Most schools in India have been shut since the first nationwide lockdown to contain the spread of Covid-19 was imposed in March of last year. He said, "I am a proponent of opening up schools in a staggered way, for districts that are seeing less virus circulation."
Dr. Randeep Guleria said children have had a good deal of exposure to the virus in India and that many of them have developed natural immunity. He said Covid-19 vaccines for children would be made available in India by September of this year. Preliminary data from Covaxin's clinical trials for children is encouraging, he added.
COVID VACCINES FOR CHILDREN: WHAT ARE THE OPTIONS
COVAXIN: The trials of Bharat Biotech's Covaxin on children are underway and the results are expected by September, news agency ANI quoted AIIMS director Dr. Randeep Guleria as saying.
Randeep Guleria's statement comes as the second dose of Covaxin is likely to be administered to children aged 2-6 years in trials next week. The second dose of Covaxin has already been given to children between the ages of 6-12 years at the Delhi AIIMS.
On June 22, Randeep Guleria had told India Today TV that a Covid-19 vaccine would be available for children by September.
ZYDUS CADILA: Zydus Cadila has concluded the clinical trial of its DNA-based Covid-19 vaccine ZyCoV-D for the 12-18 age group and that it could soon be available in the country.

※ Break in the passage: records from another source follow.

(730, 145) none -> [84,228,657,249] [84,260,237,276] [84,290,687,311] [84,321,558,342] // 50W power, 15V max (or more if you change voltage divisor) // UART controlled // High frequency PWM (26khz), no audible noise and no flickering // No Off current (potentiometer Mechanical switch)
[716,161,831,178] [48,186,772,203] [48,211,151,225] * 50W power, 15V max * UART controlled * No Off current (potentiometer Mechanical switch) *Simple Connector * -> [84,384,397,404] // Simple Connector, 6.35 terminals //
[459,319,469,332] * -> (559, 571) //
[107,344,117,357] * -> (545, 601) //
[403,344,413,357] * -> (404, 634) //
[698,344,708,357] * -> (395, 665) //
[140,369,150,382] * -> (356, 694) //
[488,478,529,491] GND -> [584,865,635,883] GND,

In an affidavit dated July 15, Satyendra Singh, Under Secretary to the Ministry of Health and Family Welfare, said, "It is submitted that Zydus Cadila which is developing a DNA vaccine has successfully concluded its clinical trial for the 12-18 age group."
Singh added that Ahmedabad-based Zydus Cadila's DNA vaccine is "subject to the statutory permissions, the same may be available in the near future for children of the 12-18 age group ".

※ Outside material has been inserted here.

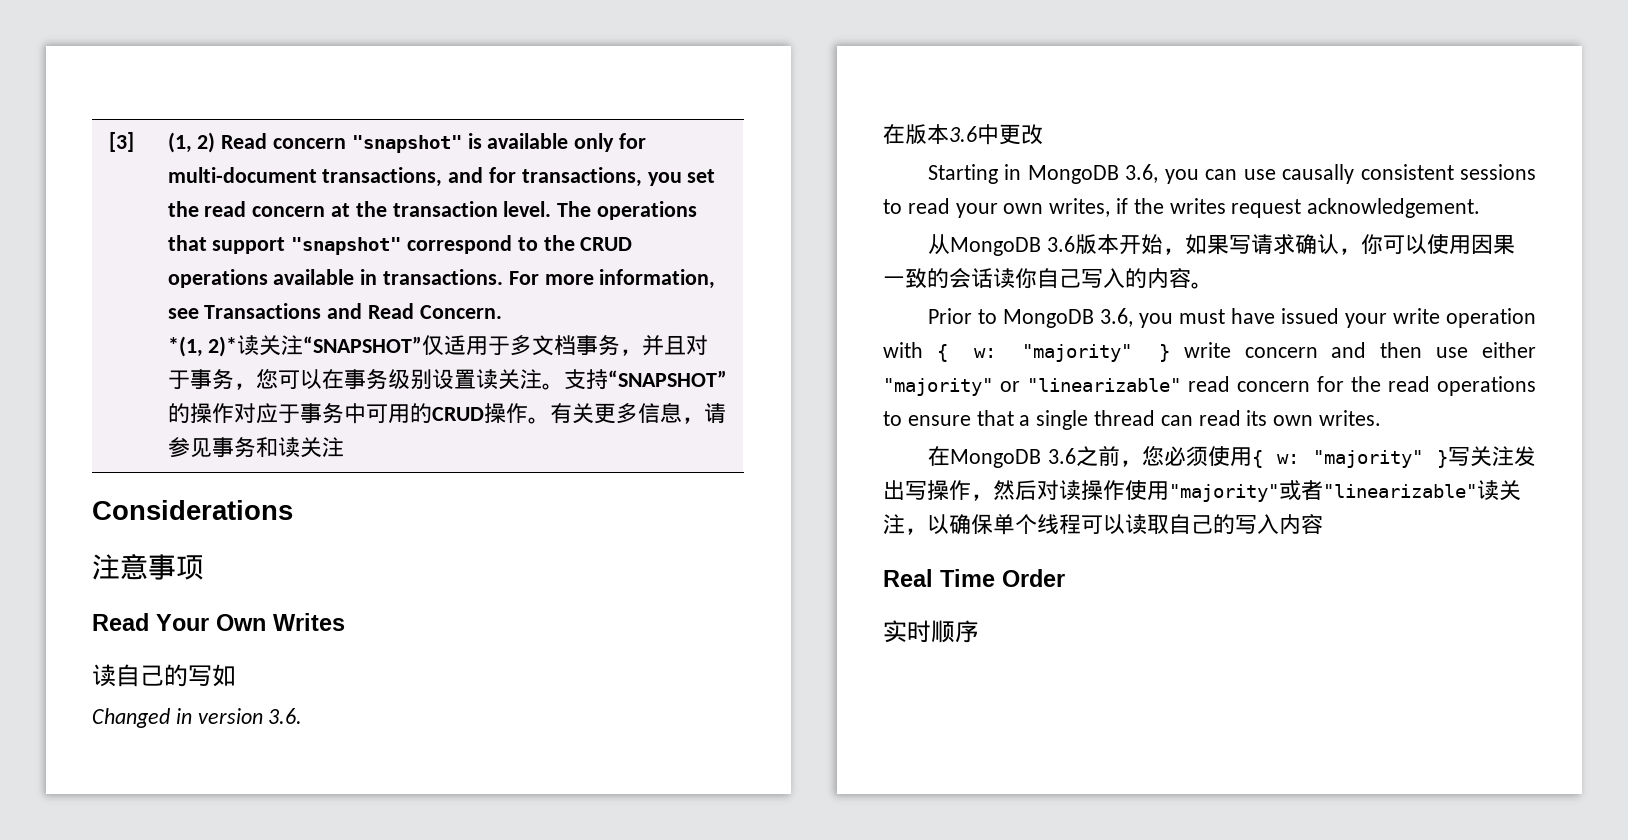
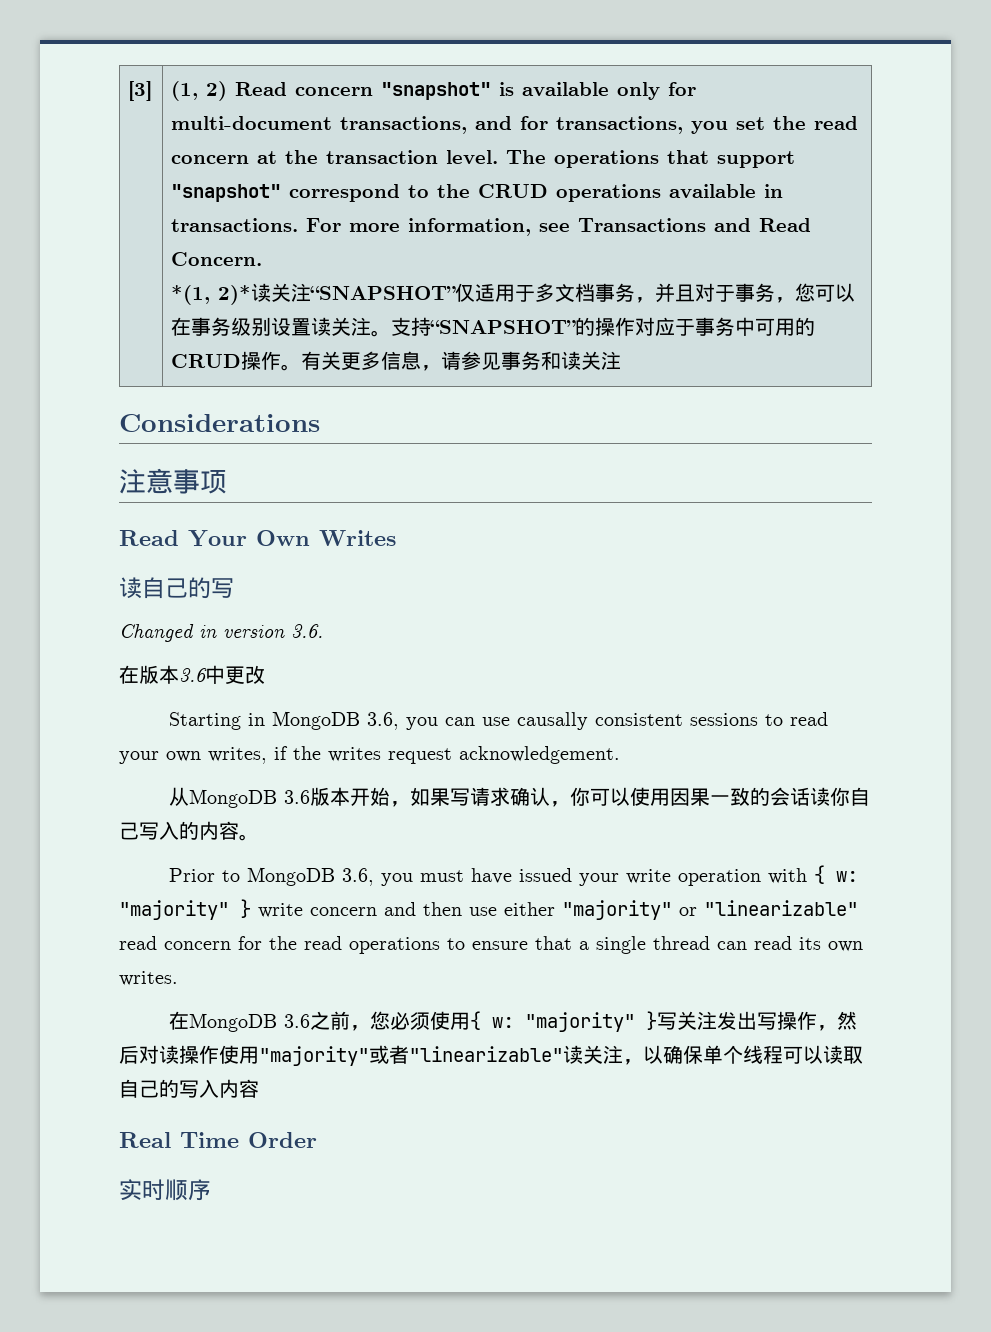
[212,664,236,687] 如 -> (234, 588) none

PFIZER: Randeep Guleria said If Pfizer-BioNTech's vaccine gets a green signal in India then that could also be an option for children. US vaccine makers Moderna and Pfizer have been insisting on an indemnity clause before committing to supplying their Covid-19 vaccines to India.
No talks of vaccines for children in India with Moderna and Sputnik V
MODERNA: The European medicines watchdog on Friday approved the use of Moderna's coronavirus vaccine for children aged 12 to 17, making it the second jab for adolescents for use on the continent. "The use of the Spikevax vaccine in children from 12 to 17 years of age will be the same as in people aged 18 and above," the European Medicines Agency (EMA) said, using Moderna's brand name.

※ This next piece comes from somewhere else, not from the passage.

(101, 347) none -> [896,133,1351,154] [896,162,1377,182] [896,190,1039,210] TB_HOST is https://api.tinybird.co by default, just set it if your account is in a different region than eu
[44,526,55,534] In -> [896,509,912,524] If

The vaccine will be given in two injections, each four weeks apart.
The decision by the Amsterdam-based agency follows the approval of the first vaccine for European youngsters, by Pfizer/BioNTech in May. The effects of Spikevax have been studied among 3,732 children aged 12 to 17 years, the EMA said.
Early trials of Russia's Sputnik V vaccine among children ages 12 to 17 have started in Moscow, city officials said Monday.
Deputy Mayor Anastasia Rakova said 100 volunteers have been recruited who haven't been previously infected with the coronavirus and don't have health issues that would prevent them from getting the shots. Rakova said the youths will receive a small dose of Sputnik V than what is usually administered for adults.
A survey by AIIMS and the WHO had found that SARS-CoV-2 sero-positivity rate among children was high and comparable to the adult population. Hence, it is unlikely that any future third wave of the prevailing Covid-19 variant would disproportionately affect children aged two years or older.
Following protocols such as masking, social distancing and proper ventilation can allow schools to reopen since prolonged closure has affected children adversely, Dr Guleria said.